[Provided information Boundary: Start]

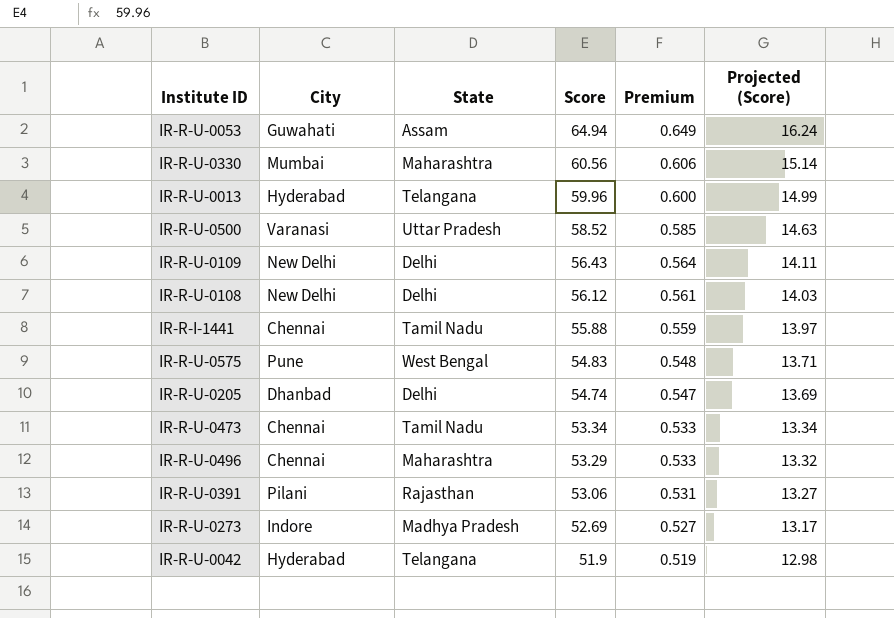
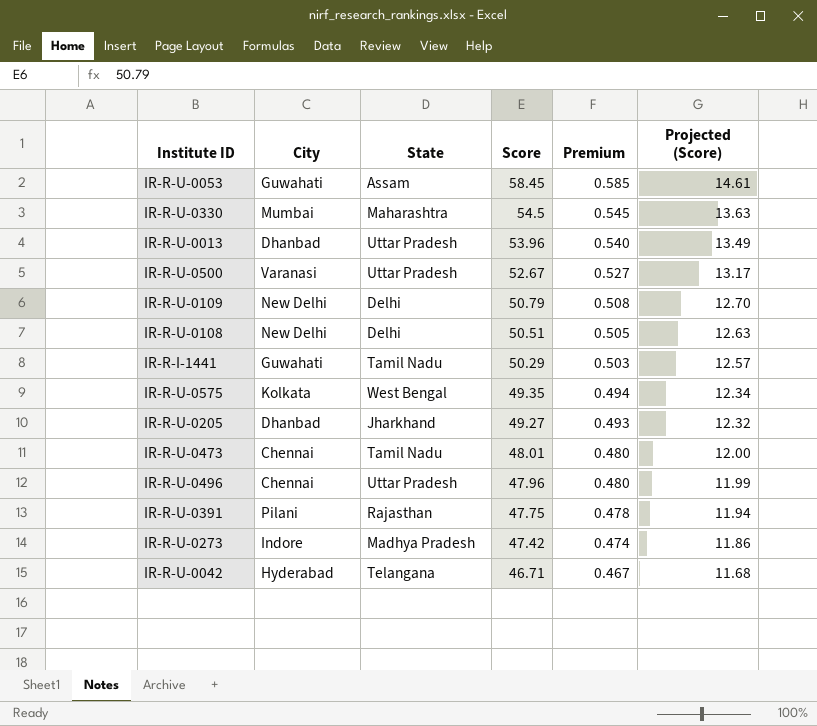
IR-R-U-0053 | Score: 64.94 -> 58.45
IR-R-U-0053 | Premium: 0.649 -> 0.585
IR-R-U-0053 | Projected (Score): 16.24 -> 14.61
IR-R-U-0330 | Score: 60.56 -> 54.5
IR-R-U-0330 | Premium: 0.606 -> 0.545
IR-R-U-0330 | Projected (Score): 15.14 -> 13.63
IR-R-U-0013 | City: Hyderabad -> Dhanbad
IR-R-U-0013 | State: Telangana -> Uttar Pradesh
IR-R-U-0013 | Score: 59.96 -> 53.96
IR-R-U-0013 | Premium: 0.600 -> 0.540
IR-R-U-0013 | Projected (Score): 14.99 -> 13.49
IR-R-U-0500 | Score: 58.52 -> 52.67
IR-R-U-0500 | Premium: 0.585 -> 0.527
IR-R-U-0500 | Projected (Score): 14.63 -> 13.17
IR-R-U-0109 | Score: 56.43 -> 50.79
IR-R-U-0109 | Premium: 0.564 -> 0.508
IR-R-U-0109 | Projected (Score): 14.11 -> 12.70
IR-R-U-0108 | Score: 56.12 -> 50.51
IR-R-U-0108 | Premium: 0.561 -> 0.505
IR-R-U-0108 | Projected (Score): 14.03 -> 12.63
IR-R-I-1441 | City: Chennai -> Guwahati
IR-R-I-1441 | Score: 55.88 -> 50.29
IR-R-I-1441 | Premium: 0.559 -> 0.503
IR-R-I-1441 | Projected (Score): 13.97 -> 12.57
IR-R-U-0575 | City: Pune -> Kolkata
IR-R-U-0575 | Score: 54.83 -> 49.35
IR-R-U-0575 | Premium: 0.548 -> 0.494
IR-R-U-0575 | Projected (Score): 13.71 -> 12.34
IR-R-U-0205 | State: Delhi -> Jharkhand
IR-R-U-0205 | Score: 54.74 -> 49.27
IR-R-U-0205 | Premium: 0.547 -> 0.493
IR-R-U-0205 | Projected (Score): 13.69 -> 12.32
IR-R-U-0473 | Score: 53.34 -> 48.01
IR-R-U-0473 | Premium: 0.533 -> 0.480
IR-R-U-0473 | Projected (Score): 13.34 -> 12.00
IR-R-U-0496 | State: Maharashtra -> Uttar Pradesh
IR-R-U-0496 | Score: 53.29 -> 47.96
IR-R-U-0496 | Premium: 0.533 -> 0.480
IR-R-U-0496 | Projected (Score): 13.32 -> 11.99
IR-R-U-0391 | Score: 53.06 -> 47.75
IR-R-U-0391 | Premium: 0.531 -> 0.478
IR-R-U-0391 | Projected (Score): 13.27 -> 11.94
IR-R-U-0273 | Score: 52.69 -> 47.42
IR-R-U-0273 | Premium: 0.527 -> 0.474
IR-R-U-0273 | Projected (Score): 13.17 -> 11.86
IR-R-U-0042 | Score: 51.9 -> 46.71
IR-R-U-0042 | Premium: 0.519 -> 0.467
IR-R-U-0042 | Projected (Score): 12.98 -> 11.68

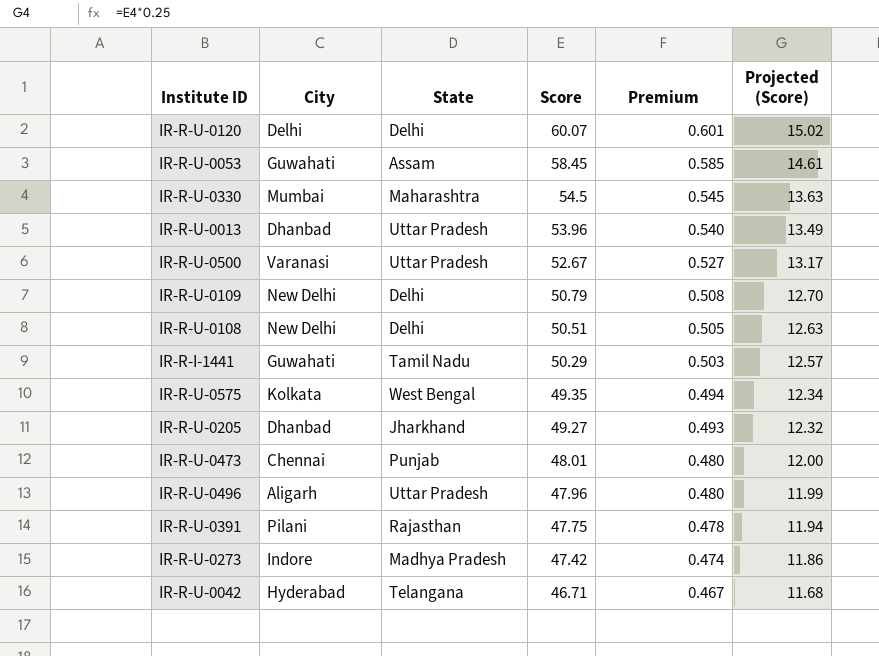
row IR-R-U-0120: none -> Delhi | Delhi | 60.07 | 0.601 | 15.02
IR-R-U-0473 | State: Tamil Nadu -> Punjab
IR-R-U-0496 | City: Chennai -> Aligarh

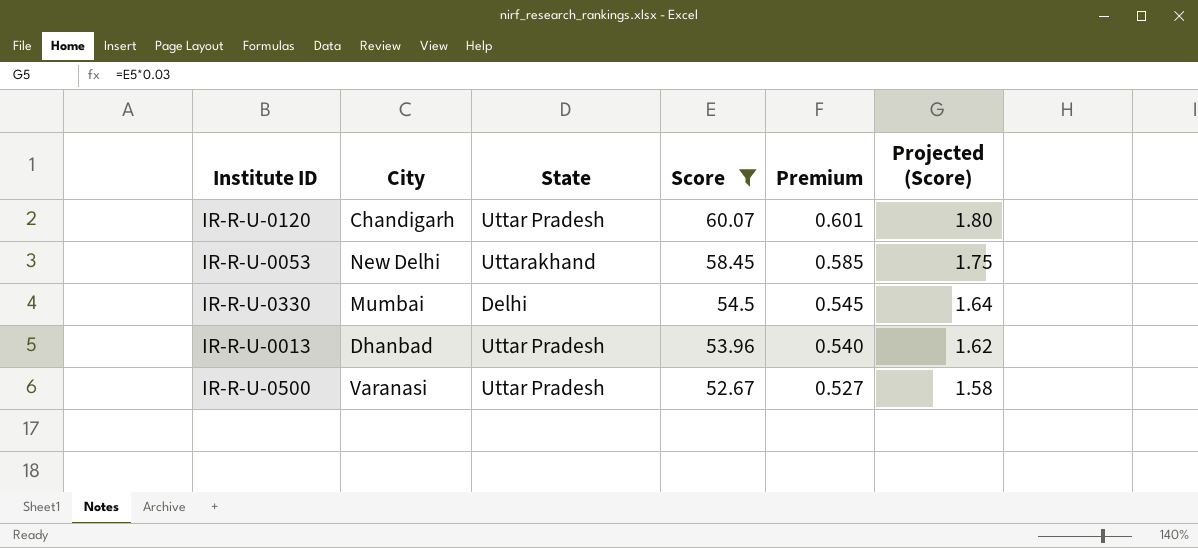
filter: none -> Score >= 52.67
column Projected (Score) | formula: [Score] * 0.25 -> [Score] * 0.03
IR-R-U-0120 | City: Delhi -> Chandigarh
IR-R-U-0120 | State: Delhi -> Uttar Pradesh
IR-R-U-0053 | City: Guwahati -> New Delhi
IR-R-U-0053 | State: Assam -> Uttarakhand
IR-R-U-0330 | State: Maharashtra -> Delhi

[Provided information Boundary: End]
[Provided information Boundary: Start]

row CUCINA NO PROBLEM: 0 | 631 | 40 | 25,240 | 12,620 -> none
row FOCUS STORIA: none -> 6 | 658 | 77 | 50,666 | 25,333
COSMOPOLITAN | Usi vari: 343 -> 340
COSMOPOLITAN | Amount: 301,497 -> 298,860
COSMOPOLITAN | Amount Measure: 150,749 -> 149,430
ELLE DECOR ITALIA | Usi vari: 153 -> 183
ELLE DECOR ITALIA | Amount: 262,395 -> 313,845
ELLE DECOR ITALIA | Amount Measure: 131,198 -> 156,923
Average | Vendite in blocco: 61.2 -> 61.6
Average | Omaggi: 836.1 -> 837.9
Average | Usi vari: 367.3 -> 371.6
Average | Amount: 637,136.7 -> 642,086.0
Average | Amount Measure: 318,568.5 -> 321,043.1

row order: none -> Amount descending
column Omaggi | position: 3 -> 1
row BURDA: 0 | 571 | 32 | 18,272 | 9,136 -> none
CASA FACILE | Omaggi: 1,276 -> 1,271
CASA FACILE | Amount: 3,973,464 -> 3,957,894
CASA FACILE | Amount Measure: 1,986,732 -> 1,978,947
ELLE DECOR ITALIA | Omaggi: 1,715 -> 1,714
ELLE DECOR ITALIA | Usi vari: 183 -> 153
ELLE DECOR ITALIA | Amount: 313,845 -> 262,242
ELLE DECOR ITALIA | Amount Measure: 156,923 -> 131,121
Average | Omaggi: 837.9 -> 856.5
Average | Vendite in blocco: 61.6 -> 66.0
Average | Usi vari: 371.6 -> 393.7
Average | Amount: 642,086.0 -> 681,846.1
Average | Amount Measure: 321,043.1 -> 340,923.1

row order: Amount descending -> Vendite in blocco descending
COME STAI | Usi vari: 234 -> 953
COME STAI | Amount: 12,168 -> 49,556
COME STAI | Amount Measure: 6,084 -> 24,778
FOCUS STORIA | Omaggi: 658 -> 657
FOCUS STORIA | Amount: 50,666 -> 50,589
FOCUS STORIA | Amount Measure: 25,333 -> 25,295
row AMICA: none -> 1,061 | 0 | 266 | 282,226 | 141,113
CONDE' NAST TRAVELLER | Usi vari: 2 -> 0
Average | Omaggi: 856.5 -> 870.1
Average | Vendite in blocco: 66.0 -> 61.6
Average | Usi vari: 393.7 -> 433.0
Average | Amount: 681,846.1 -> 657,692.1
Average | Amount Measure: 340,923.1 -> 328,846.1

[Provided information Boundary: End]

Problem description =>
Since only part of the listing is wanted, copy exactly the lines from the one holding "IR-R-U-0500 | Projected" to the one holding "IR-R-U-0205 | Score: 54.74 -> 49.27", both included.

Task output =>
IR-R-U-0500 | Projected (Score): 14.63 -> 13.17
IR-R-U-0109 | Score: 56.43 -> 50.79
IR-R-U-0109 | Premium: 0.564 -> 0.508
IR-R-U-0109 | Projected (Score): 14.11 -> 12.70
IR-R-U-0108 | Score: 56.12 -> 50.51
IR-R-U-0108 | Premium: 0.561 -> 0.505
IR-R-U-0108 | Projected (Score): 14.03 -> 12.63
IR-R-I-1441 | City: Chennai -> Guwahati
IR-R-I-1441 | Score: 55.88 -> 50.29
IR-R-I-1441 | Premium: 0.559 -> 0.503
IR-R-I-1441 | Projected (Score): 13.97 -> 12.57
IR-R-U-0575 | City: Pune -> Kolkata
IR-R-U-0575 | Score: 54.83 -> 49.35
IR-R-U-0575 | Premium: 0.548 -> 0.494
IR-R-U-0575 | Projected (Score): 13.71 -> 12.34
IR-R-U-0205 | State: Delhi -> Jharkhand
IR-R-U-0205 | Score: 54.74 -> 49.27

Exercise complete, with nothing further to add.